What to do:
Reproduce the records below in full and exactly, without their images.
--- --- ---
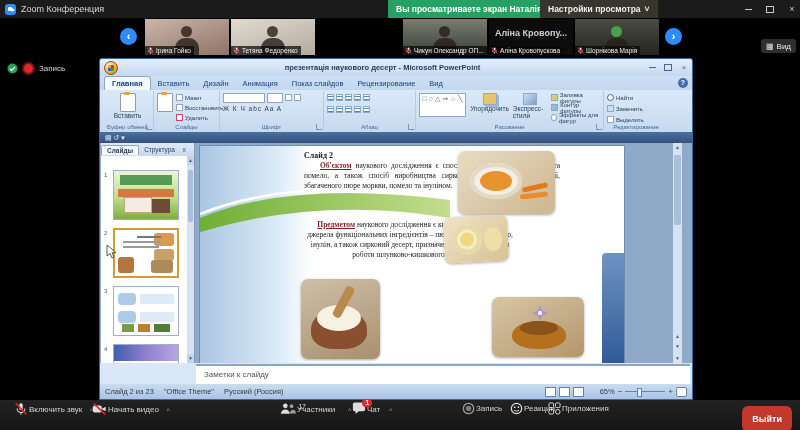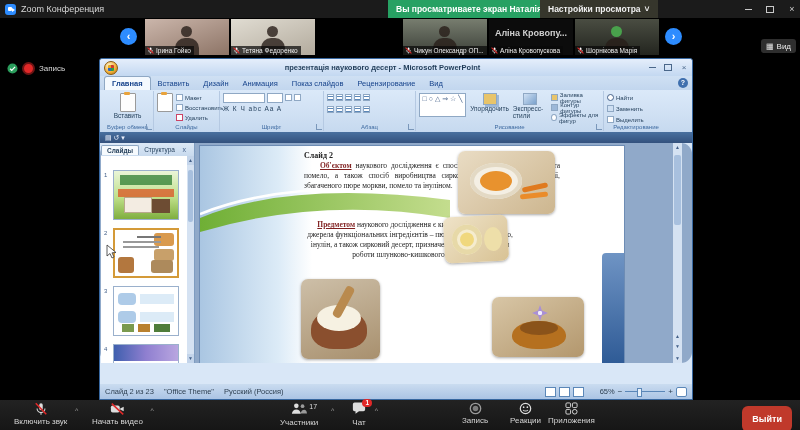--- a/index.html
+++ b/index.html
@@ -74,7 +74,7 @@
              line-height:10px;text-align:center;overflow:hidden;}
   .qatbar{position:absolute;left:0;top:73px;right:0;height:11px;background:linear-gradient(#49709f,#33517d);display:flex;align-items:center;gap:5px;padding-left:5px;color:#e8eefa;font-size:7px;}
   
-  .work{position:absolute;left:0;top:84px;right:0;bottom:36px;background:#90a9c9;border-radius:11px;}
+  .work{position:absolute;left:0;top:84px;right:0;bottom:36px;background:#90a9c9;}
   .lpanel{position:absolute;left:1px;top:0;width:94px;bottom:0;background:#eef4fb;border-right:1px solid #7e9cc0;box-sizing:border-box;}
   .lp-tabs{height:13px;background:linear-gradient(#dce8f6,#c8daee);display:flex;align-items:center;font-size:6.5px;color:#1f3b57;}
   .lp-tab{padding:1px 5px;border:1px solid #8fa8c4;border-bottom:none;border-radius:2px 2px 0 0;background:#f6fafd;font-weight:bold;}

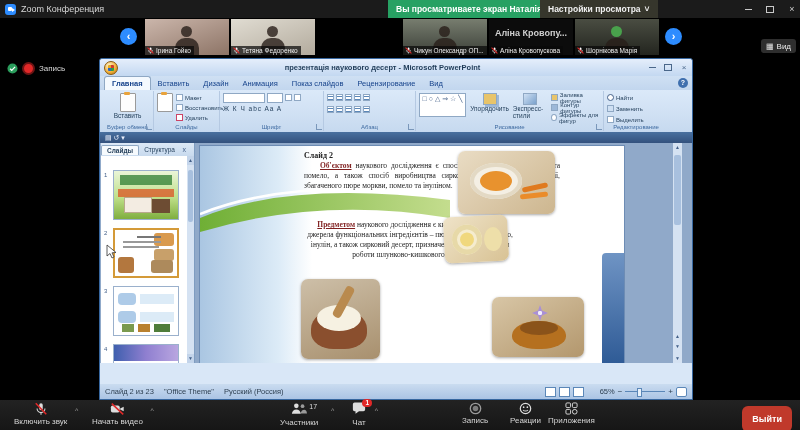--- a/index.html
+++ b/index.html
@@ -458,6 +458,7 @@
     </div>
   </div>
 
+  <div class="notes">Заметки к слайду</div>
 
   <div class="statusbar">
     <span>Слайд 2 из 23</span>

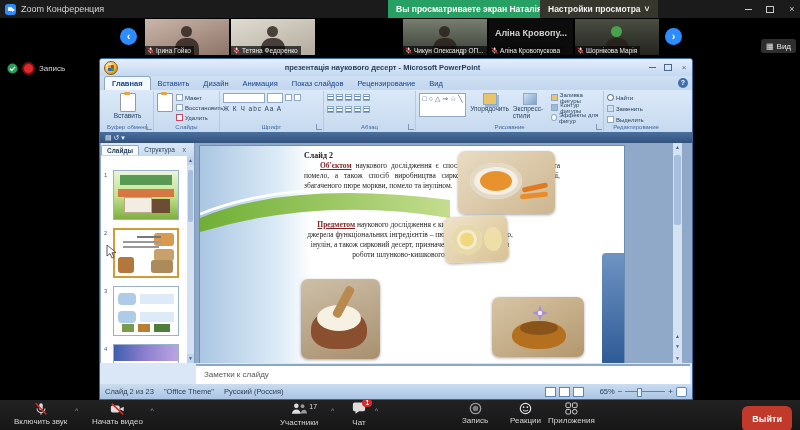--- a/index.html
+++ b/index.html
@@ -106,7 +106,7 @@
   .zslider .knob{position:absolute;left:12px;top:-3px;width:3px;height:7px;background:#e8f1fa;border:1px solid #5b87b8;}
   
   .ztool{left:0;top:400px;width:800px;height:30px;background:linear-gradient(#222,#161616);}
-  .zbtn{position:absolute;top:2px;display:flex;flex-direction:column;align-items:center;color:#d5d5d5;font-size:8px;gap:1px;}
+  .zbtn{position:absolute;top:2px;display:flex;align-items:center;color:#d5d5d5;font-size:8px;gap:1px;}
   .zbtn .lbl{white-space:nowrap;}
   .caret{position:absolute;color:#9a9a9a;font-size:7px;top:5px;}
   .badge{position:absolute;top:-3px;right:-6px;background:#e02828;color:#fff;border-radius:6px;font-size:6.5px;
--- --- ---
Task answer:
--- a/index.html
+++ b/index.html
@@ -74,7 +74,7 @@
              line-height:10px;text-align:center;overflow:hidden;}
   .qatbar{position:absolute;left:0;top:73px;right:0;height:11px;background:linear-gradient(#49709f,#33517d);display:flex;align-items:center;gap:5px;padding-left:5px;color:#e8eefa;font-size:7px;}
   
-  .work{position:absolute;left:0;top:84px;right:0;bottom:36px;background:#90a9c9;border-radius:11px;}
+  .work{position:absolute;left:0;top:84px;right:0;bottom:36px;background:#90a9c9;}
   .lpanel{position:absolute;left:1px;top:0;width:94px;bottom:0;background:#eef4fb;border-right:1px solid #7e9cc0;box-sizing:border-box;}
   .lp-tabs{height:13px;background:linear-gradient(#dce8f6,#c8daee);display:flex;align-items:center;font-size:6.5px;color:#1f3b57;}
   .lp-tab{padding:1px 5px;border:1px solid #8fa8c4;border-bottom:none;border-radius:2px 2px 0 0;background:#f6fafd;font-weight:bold;}

--- a/index.html
+++ b/index.html
@@ -458,6 +458,7 @@
     </div>
   </div>
 
+  <div class="notes">Заметки к слайду</div>
 
   <div class="statusbar">
     <span>Слайд 2 из 23</span>

--- a/index.html
+++ b/index.html
@@ -106,7 +106,7 @@
   .zslider .knob{position:absolute;left:12px;top:-3px;width:3px;height:7px;background:#e8f1fa;border:1px solid #5b87b8;}
   
   .ztool{left:0;top:400px;width:800px;height:30px;background:linear-gradient(#222,#161616);}
-  .zbtn{position:absolute;top:2px;display:flex;flex-direction:column;align-items:center;color:#d5d5d5;font-size:8px;gap:1px;}
+  .zbtn{position:absolute;top:2px;display:flex;align-items:center;color:#d5d5d5;font-size:8px;gap:1px;}
   .zbtn .lbl{white-space:nowrap;}
   .caret{position:absolute;color:#9a9a9a;font-size:7px;top:5px;}
   .badge{position:absolute;top:-3px;right:-6px;background:#e02828;color:#fff;border-radius:6px;font-size:6.5px;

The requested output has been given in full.